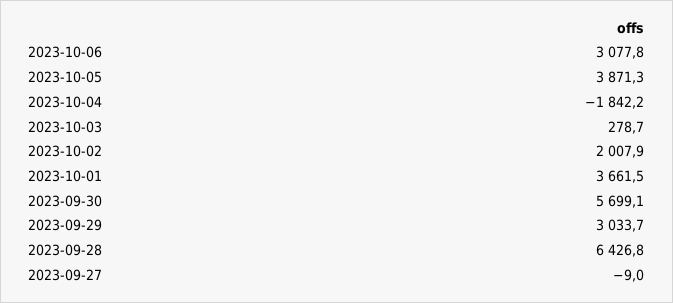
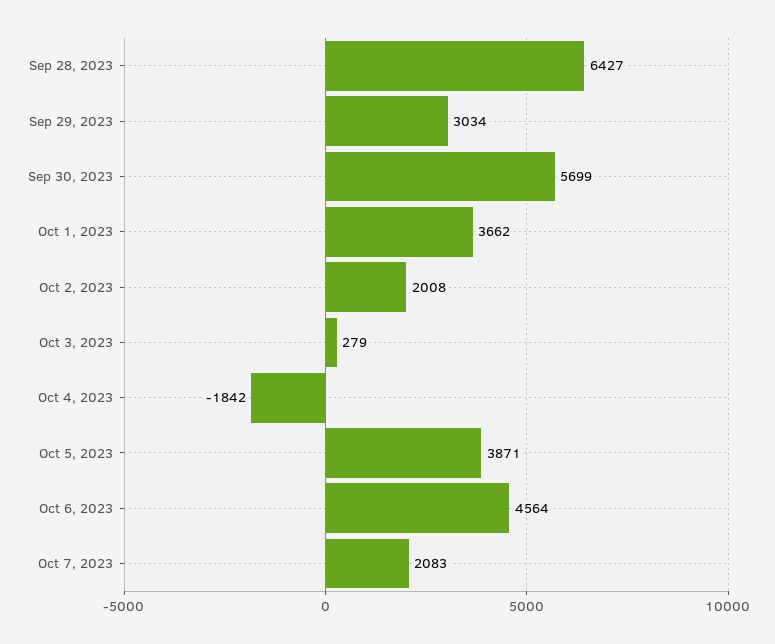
2023-10-06: 3077.8 -> 4564
2023-09-27: -9 -> none
Oct 7, 2023: none -> 2083

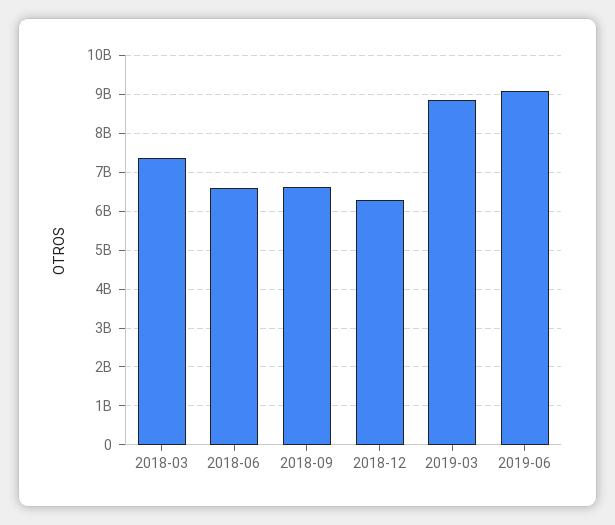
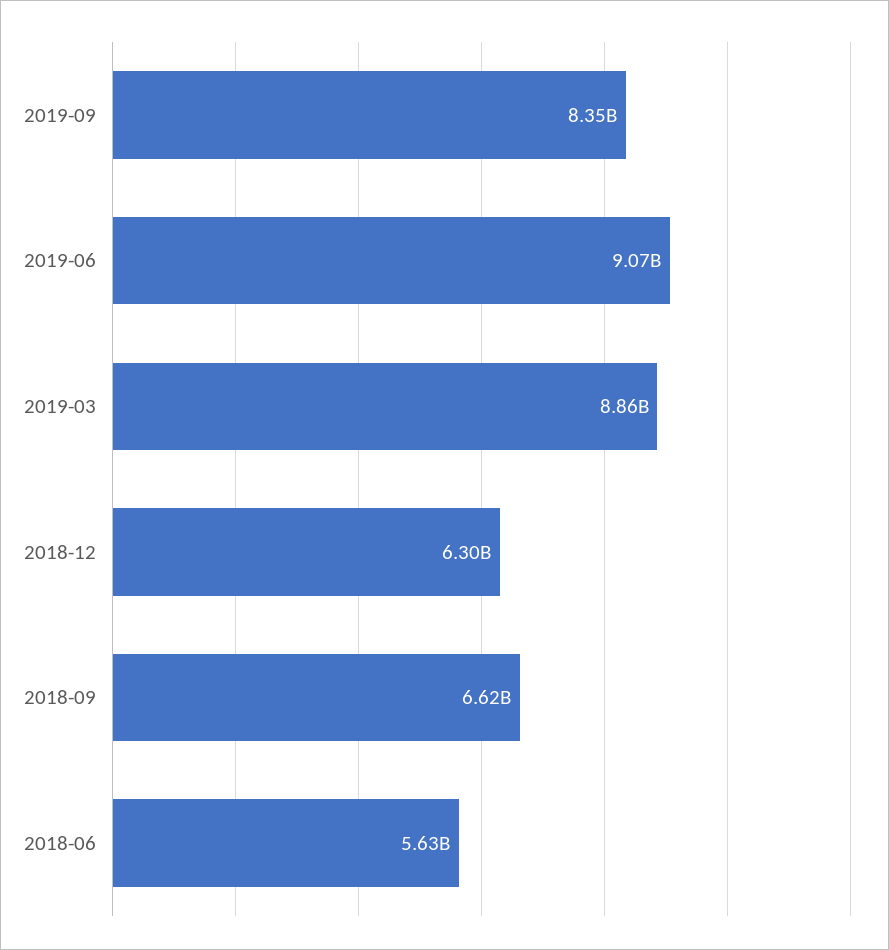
2018-03: 7400000000 -> none
2018-06: 6600000000 -> 5630000000
2019-09: none -> 8350000000

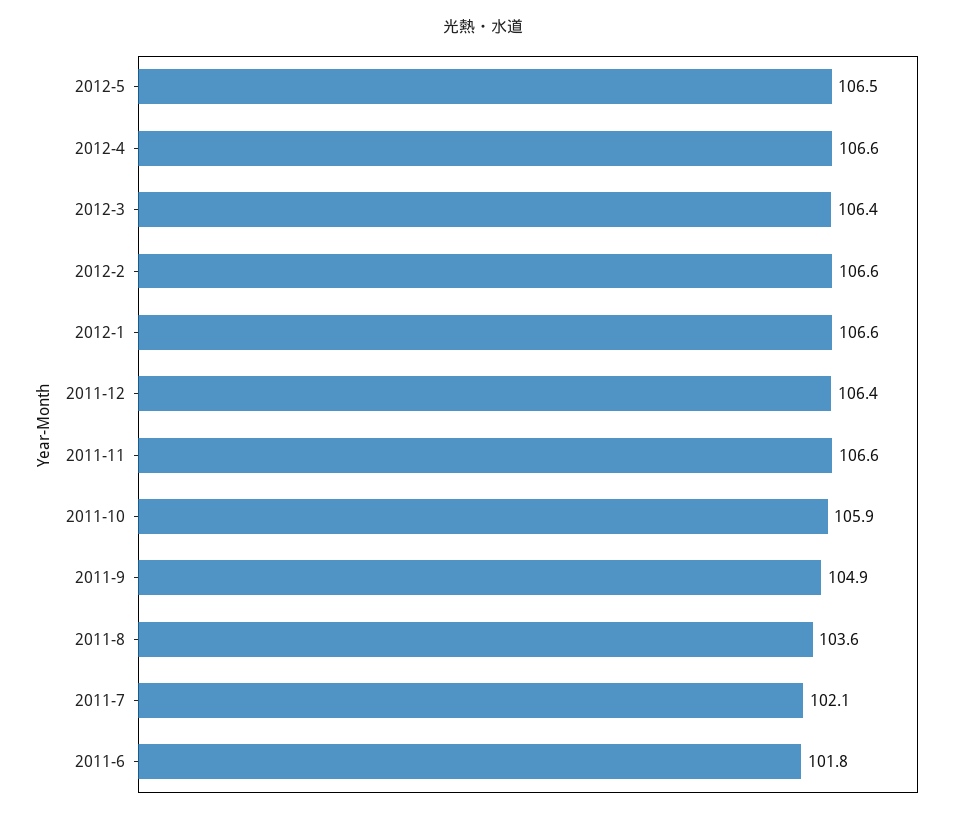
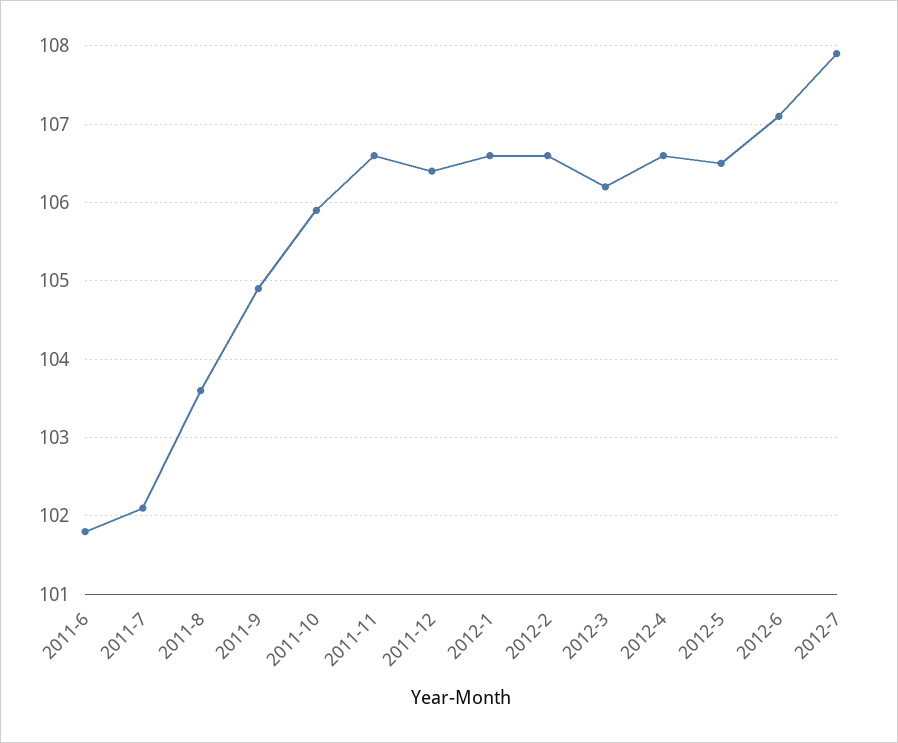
2012-3: 106.4 -> 106.2
2012-6: none -> 107.1
2012-7: none -> 107.9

### EXERCISE REQUIREMENTS:
Copy all the records word for word and keep the pictures out.

### TASK OUTPUT:
2023-10-06: 3077.8 -> 4564
2023-09-27: -9 -> none
Oct 7, 2023: none -> 2083

2018-03: 7400000000 -> none
2018-06: 6600000000 -> 5630000000
2019-09: none -> 8350000000

2012-3: 106.4 -> 106.2
2012-6: none -> 107.1
2012-7: none -> 107.9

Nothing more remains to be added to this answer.